Trio of Organ Donations Saves Patients’ Lives

Adedamola Agboola

An aunt’s determination to save her niece set off a kidney donation chain at North Shore University hospital that ended up saving the lives of two other people, hospital officials said last Thursday.

The three patients and their families were brought together for the first time at a press conference held by the hospital on Thursday.

“This was a long process,” said Nicole Ali, director of the Manhasset hospital’s transplant center. “The first transplant was on October 12, 2015 and the last was on February 2016. It took a lot nurses and social workers and everyone has to come together.”

The chain of donations began in 2014 when Nicole Johnson, a Brooklyn resident, was diagnosed with an acute kidney failure and told she needed a kidney transplant to survive.

Her aunt, Dawn Bates, agreed to donate one of her kidneys to Johnson but doctors determined they weren’t compatible.

“A young lady came into the office and she couldn’t give to her niece,” Ali said. “But she wanted to give to someone who was compatible with her.”

Ali said Bates hoped that by donating her kidney to someone else, the “good karma” would then be returned in kind.

“But we told her there was no guarantee that her nephew was going to get an organ donation from someone else,” Ali said. 

Ali said that was because Northwell has a policy about organ donation that restricts contact between organ donors and recipients.

What Bates’ action did do, however, was prompt the team at North Shore University to look through the donor list at the hospital to see who could donate to Johnson, her niece, Ali said.

Bates turned out to be a match with Tiffany Kung, 31 of Westbury.

Buy Kung was already a recipient from her husband Fung Ching, 31, a math teacher in Brooklyn.

To close the chain, Ching would have to be convinced to give his kidney to someone else.

He said it was a “no-brainer.”

“I had already made the decision to save one life.

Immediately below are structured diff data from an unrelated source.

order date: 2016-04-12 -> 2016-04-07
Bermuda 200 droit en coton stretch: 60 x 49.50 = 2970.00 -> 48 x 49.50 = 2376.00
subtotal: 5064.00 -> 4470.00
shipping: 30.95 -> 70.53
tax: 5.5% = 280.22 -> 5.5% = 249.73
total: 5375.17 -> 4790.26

Why not save more?” Ching said.

Kung, Ching’s wife, received Bates’ kidney and Ching donated his to another patient, Elaine Richards, who had been waiting four years for a compatible organ..

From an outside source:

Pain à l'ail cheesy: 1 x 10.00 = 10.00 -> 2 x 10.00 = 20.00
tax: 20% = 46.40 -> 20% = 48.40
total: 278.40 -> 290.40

Richards, 59 of Uniondale, along with Melvin, her deceased son, was diagnosed with polycystic kidneys in 2012.

Melvin, 38, received a kidney donation in 2013, but died due to a heart attack.

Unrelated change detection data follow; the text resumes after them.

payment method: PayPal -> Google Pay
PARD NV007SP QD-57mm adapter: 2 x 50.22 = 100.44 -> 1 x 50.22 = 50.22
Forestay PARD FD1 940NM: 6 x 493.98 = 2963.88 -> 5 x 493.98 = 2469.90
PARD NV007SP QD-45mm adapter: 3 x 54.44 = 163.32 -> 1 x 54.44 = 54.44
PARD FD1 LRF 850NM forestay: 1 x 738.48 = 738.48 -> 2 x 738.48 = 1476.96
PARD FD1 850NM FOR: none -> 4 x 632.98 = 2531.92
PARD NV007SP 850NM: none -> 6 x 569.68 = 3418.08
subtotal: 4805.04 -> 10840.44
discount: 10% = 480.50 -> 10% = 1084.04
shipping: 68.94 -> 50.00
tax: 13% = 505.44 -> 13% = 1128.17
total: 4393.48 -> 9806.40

“The dialysis had taken such a toll on him,” his widow, Catherine Richards, 39 said.

“I didn’t want the same thing to happen to my mother-in-law. I wanted to do whatever I could to make sure that she could live her life,” Richards said.

Ernesto Molmenti, surgical director of the North Shore University Hospital Transplant Center, credited Bates with setting off the chain of events that led to three successful kidney transplants.

“She certainly did take a leap of faith and pushed us to dig deeper and wasn’t able to find husband and wife pair,” Molmenti said. “It was certainly Dawn’s idea and every recipient has to agree and Tiffany and Terry and was able to split up.”

Although the six knew they were participating in an exchange, they didn’t know each other personally until Thursday morning, Ali said.

“Tiffany and Dawn met two months after the surgery,” Ali said. “This sort of a bridged chain and everyone didn’t go into the O.R. at the same time at anytime someone could back out.”

There are over 100,000 people in the United States waiting for a kidney transplant, Ali said.

“More than half of these people are on dialysis and many of them will not survive for long because we have such a (organ donation) deficit that people die every,” she said.

Ali said she encourages everyone to consider donating an organ.

“This demonstrates that even if you think you’re not eligible to donate, you can be wrong,” Ali said. “We  do a very a thorough work and we make sure that donors are able to live on that one kidney alone.”